Instructions for the task =
Extract from the listing each line in which the word "Kids" appears.

Exercise inputs =
+++
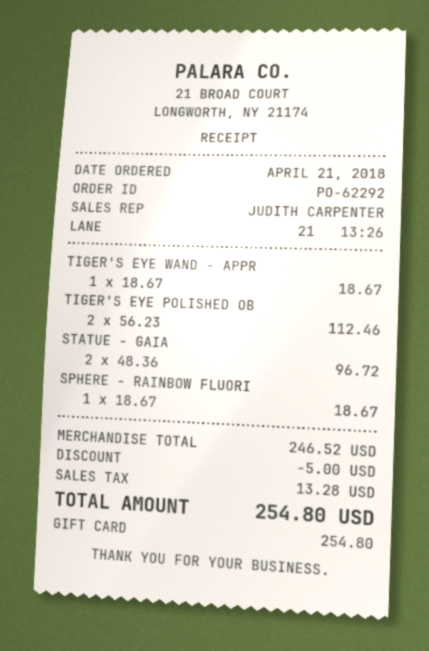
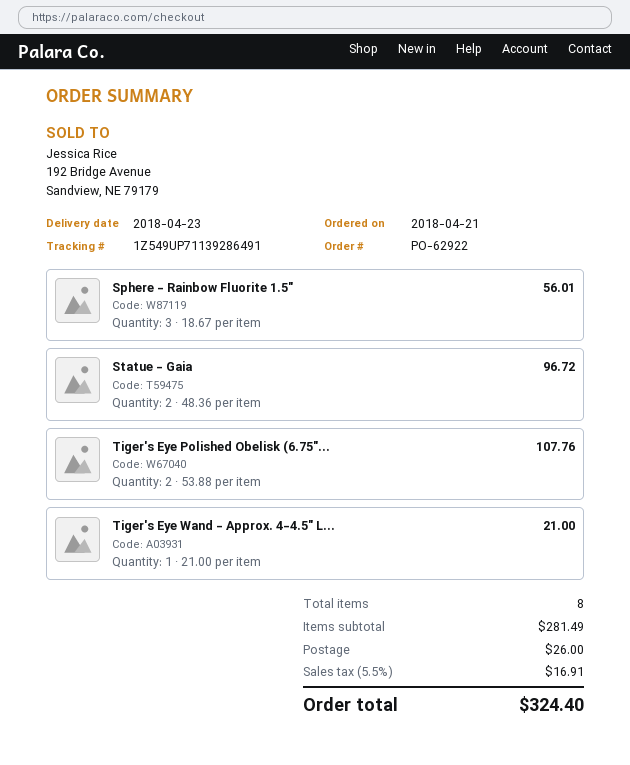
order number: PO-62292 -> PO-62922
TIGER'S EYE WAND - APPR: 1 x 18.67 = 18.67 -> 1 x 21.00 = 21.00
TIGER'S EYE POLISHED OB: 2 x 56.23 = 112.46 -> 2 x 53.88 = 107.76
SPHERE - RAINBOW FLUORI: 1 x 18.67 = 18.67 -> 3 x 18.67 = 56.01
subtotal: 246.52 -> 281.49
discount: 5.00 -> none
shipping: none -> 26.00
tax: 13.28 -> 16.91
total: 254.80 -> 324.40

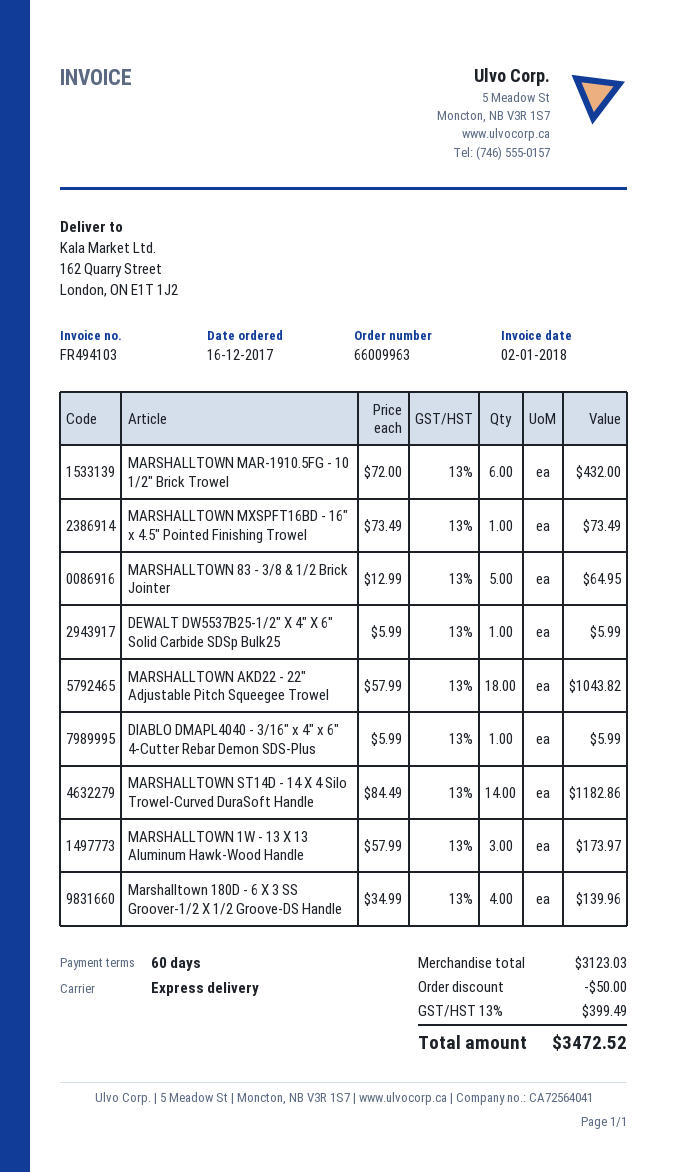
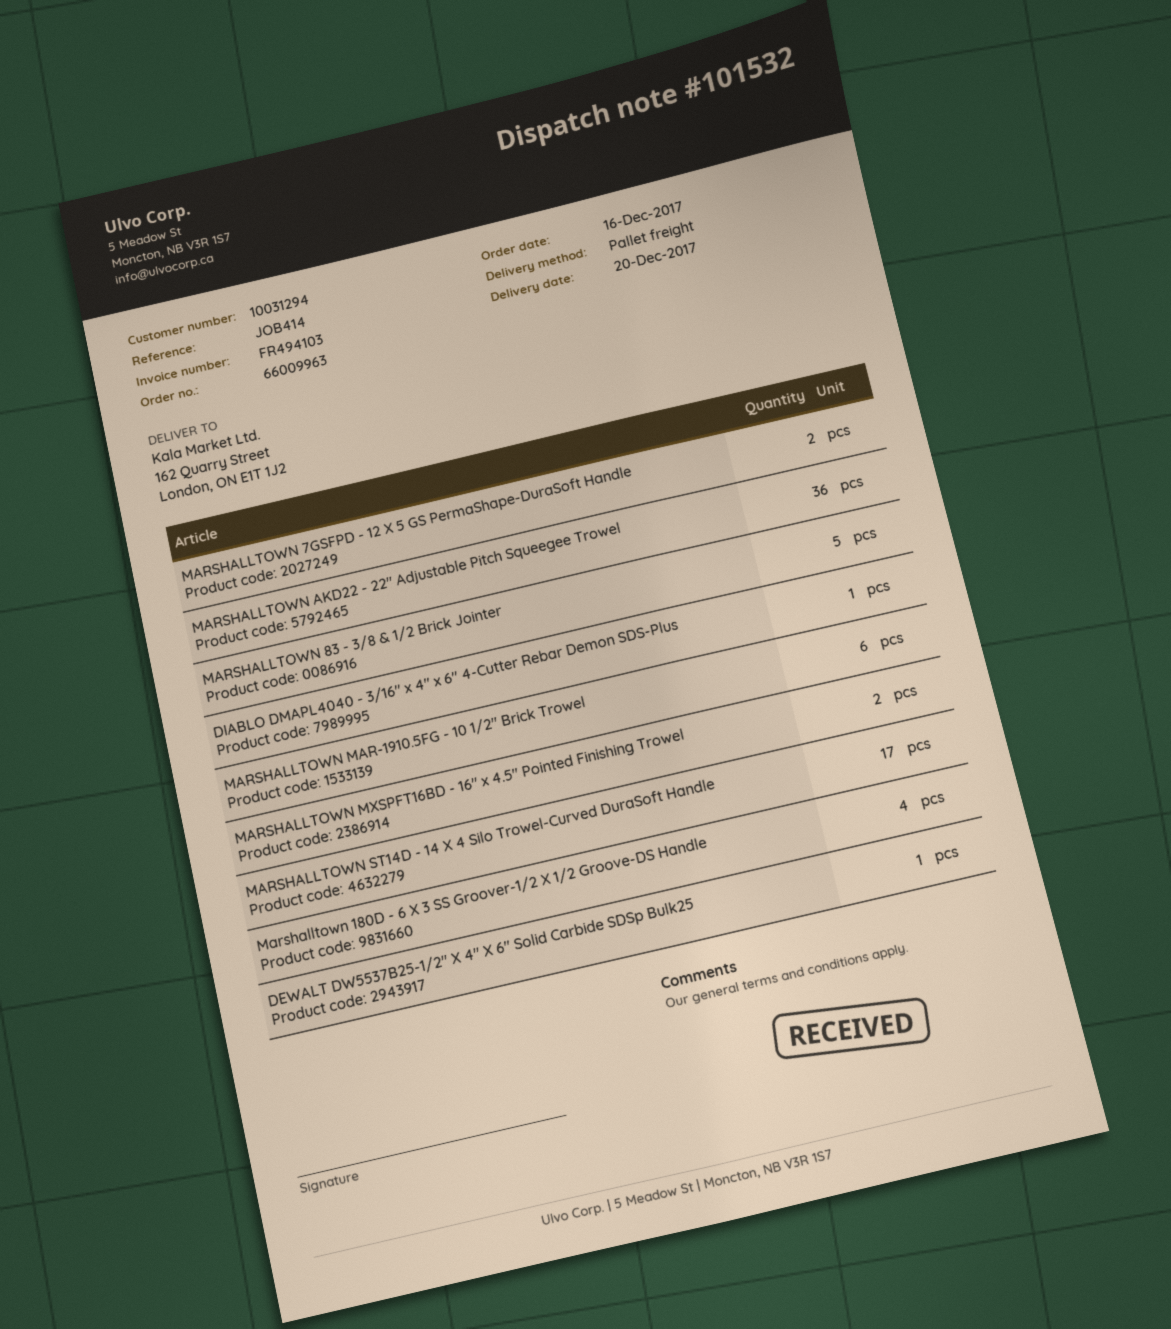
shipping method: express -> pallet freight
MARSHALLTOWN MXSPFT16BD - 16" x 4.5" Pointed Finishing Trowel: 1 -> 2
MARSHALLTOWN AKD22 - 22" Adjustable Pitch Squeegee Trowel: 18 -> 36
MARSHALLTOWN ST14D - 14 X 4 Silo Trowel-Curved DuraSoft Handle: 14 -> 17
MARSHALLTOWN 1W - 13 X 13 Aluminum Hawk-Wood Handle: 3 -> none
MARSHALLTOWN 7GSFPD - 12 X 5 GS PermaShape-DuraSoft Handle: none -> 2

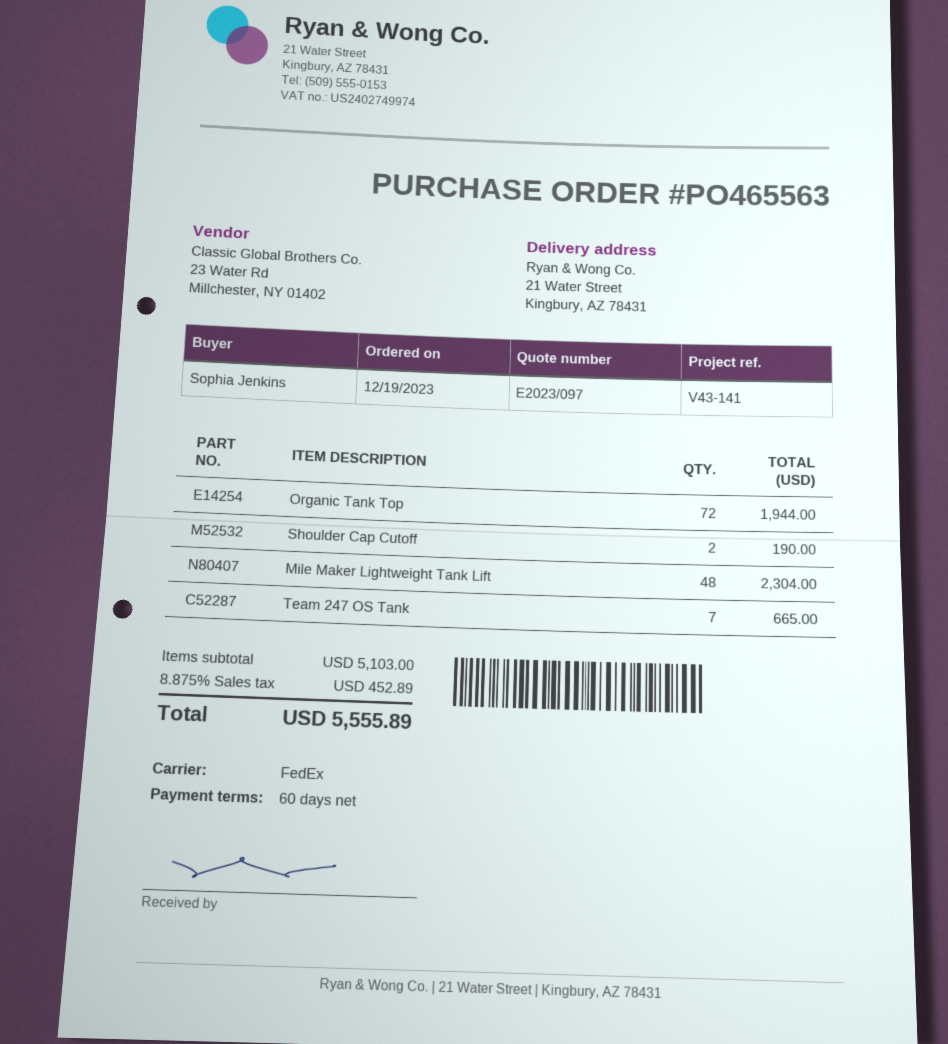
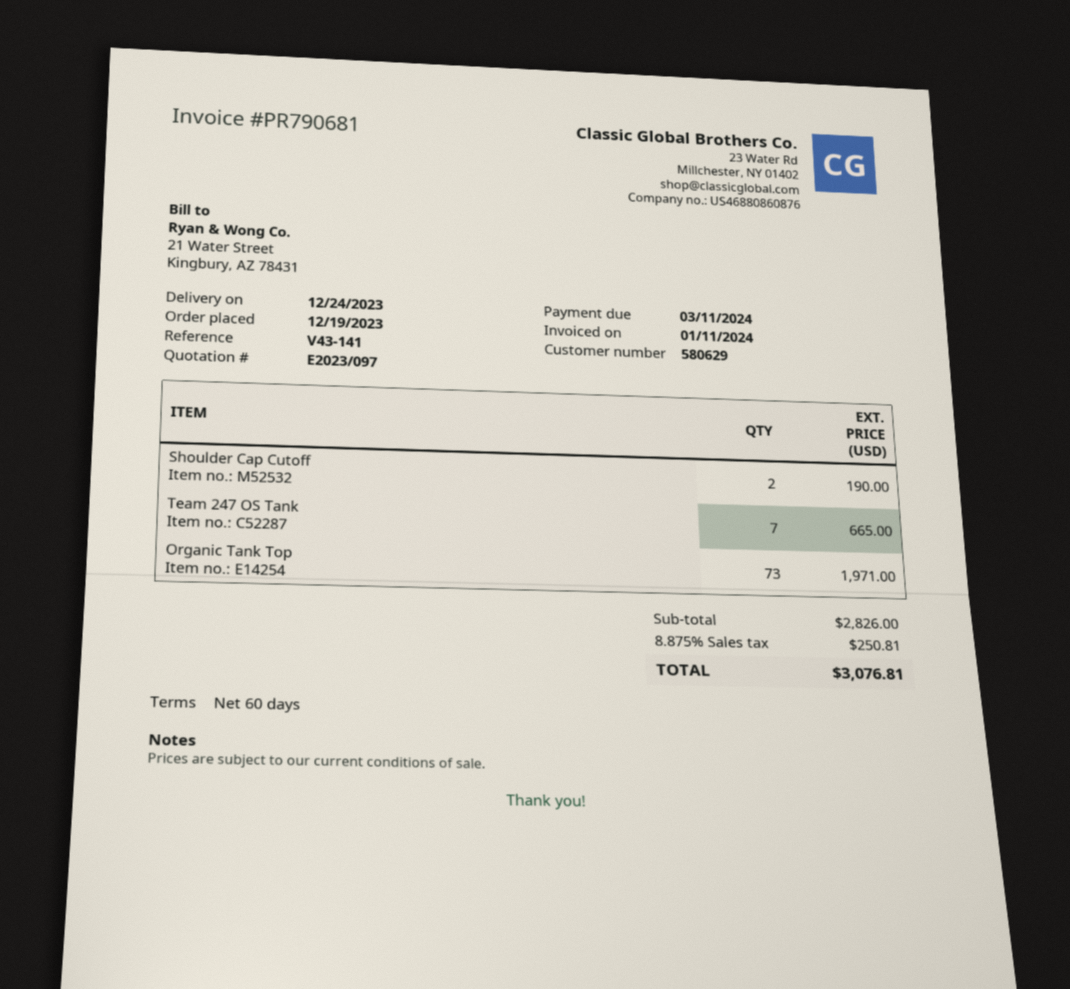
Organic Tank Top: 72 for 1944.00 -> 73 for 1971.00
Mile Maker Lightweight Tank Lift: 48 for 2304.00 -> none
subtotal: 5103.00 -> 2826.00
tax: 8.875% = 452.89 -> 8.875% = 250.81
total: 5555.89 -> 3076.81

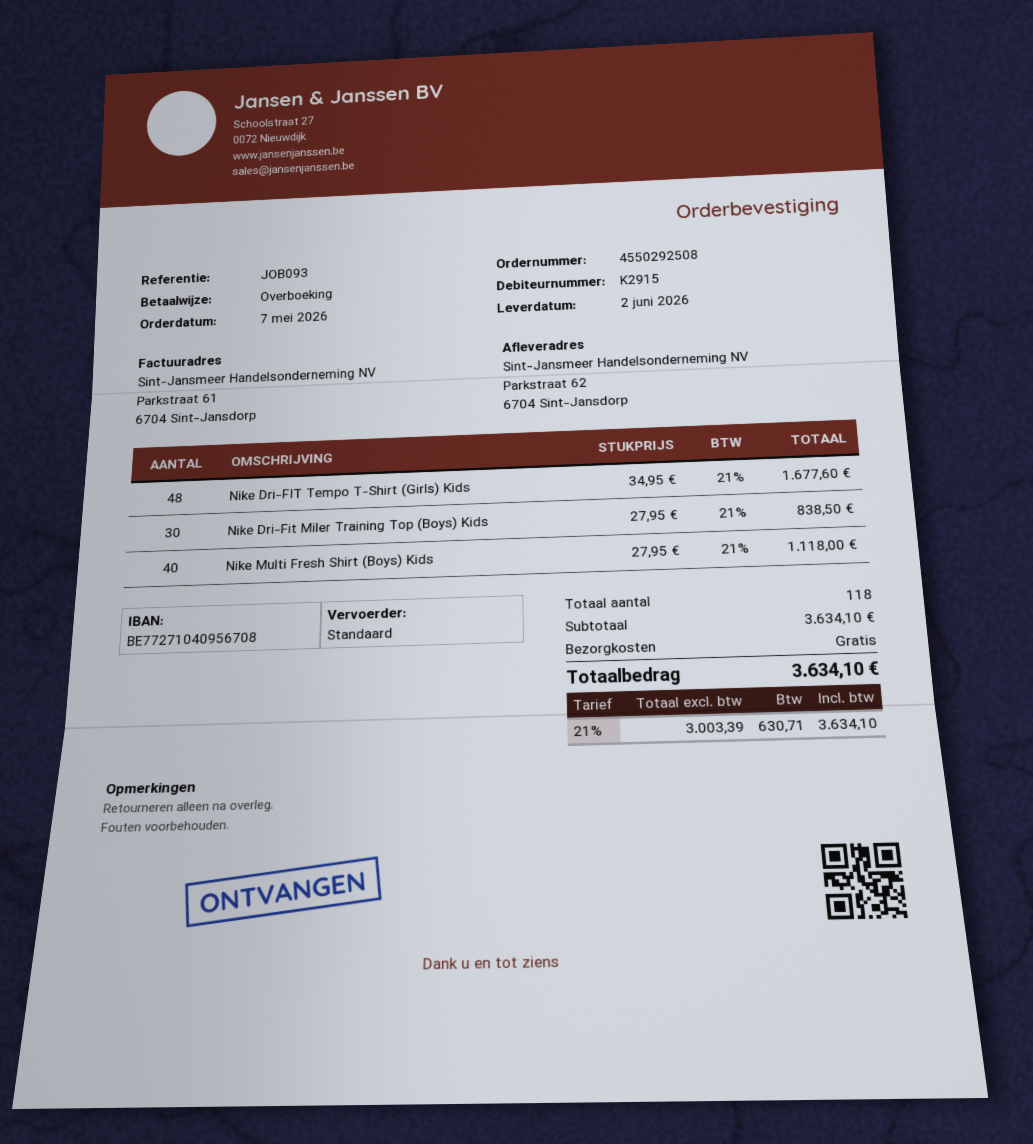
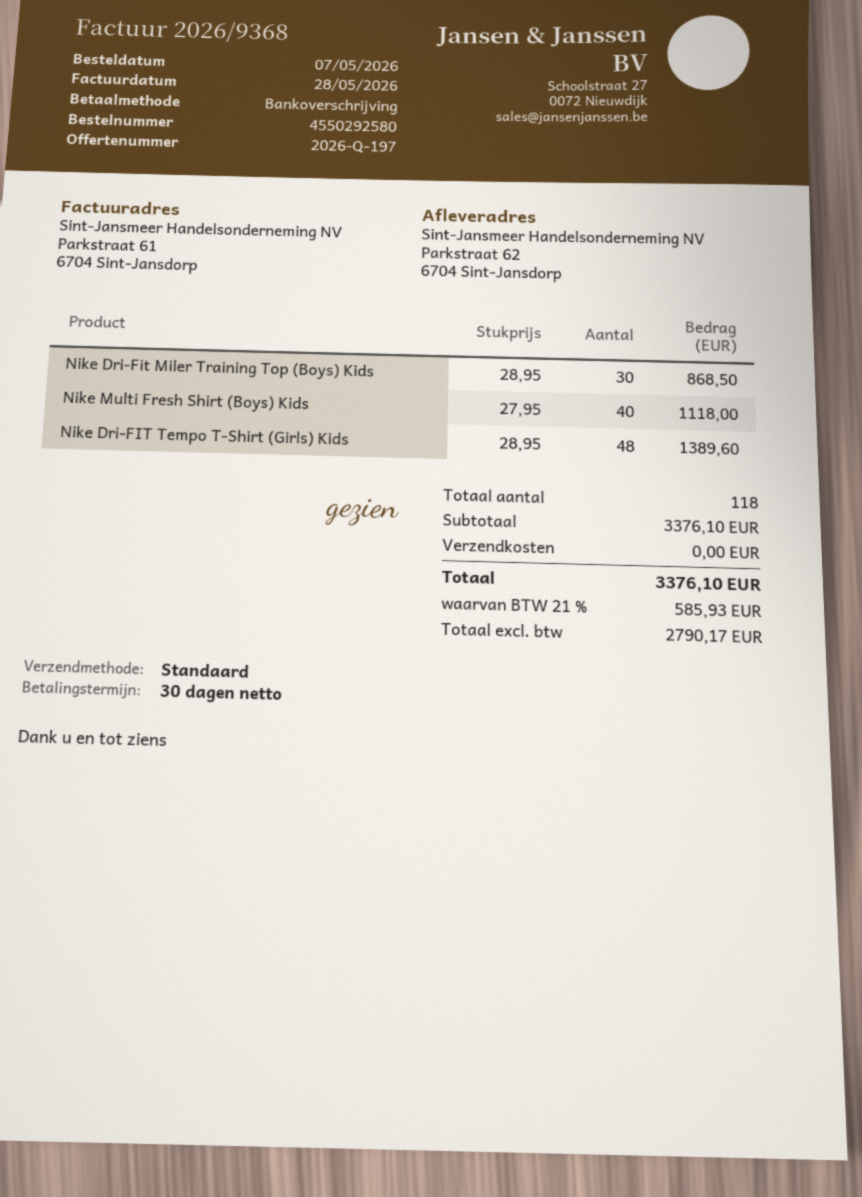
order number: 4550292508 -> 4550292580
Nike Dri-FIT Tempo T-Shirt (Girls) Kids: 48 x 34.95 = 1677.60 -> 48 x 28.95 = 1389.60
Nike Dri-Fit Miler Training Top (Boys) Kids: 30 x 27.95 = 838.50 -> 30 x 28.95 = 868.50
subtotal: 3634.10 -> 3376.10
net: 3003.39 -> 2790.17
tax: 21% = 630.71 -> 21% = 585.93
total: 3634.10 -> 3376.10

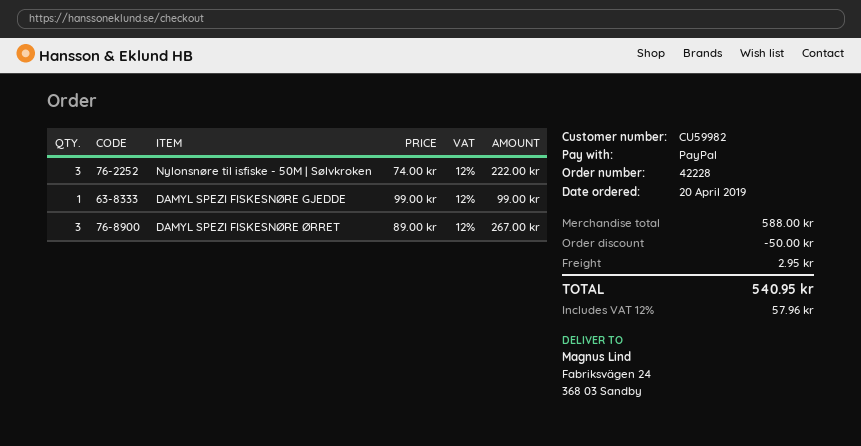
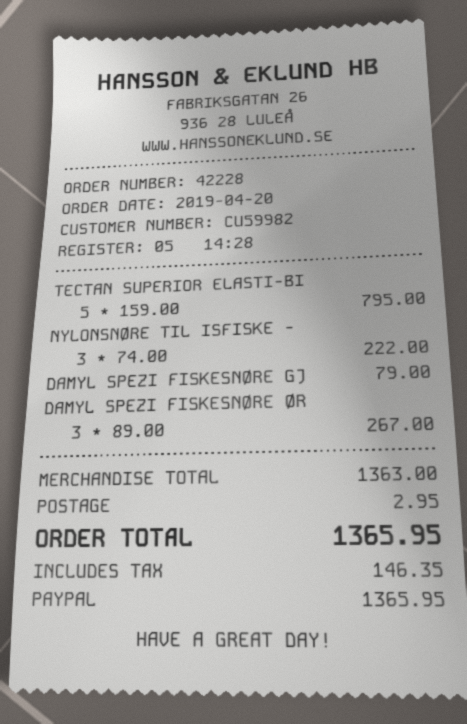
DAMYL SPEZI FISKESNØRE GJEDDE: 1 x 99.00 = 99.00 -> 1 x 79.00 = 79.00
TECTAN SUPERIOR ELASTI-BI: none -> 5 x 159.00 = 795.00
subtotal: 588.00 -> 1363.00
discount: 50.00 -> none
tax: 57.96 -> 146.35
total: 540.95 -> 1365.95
+++
Exercise answer =
Nike Dri-FIT Tempo T-Shirt (Girls) Kids: 48 x 34.95 = 1677.60 -> 48 x 28.95 = 1389.60
Nike Dri-Fit Miler Training Top (Boys) Kids: 30 x 27.95 = 838.50 -> 30 x 28.95 = 868.50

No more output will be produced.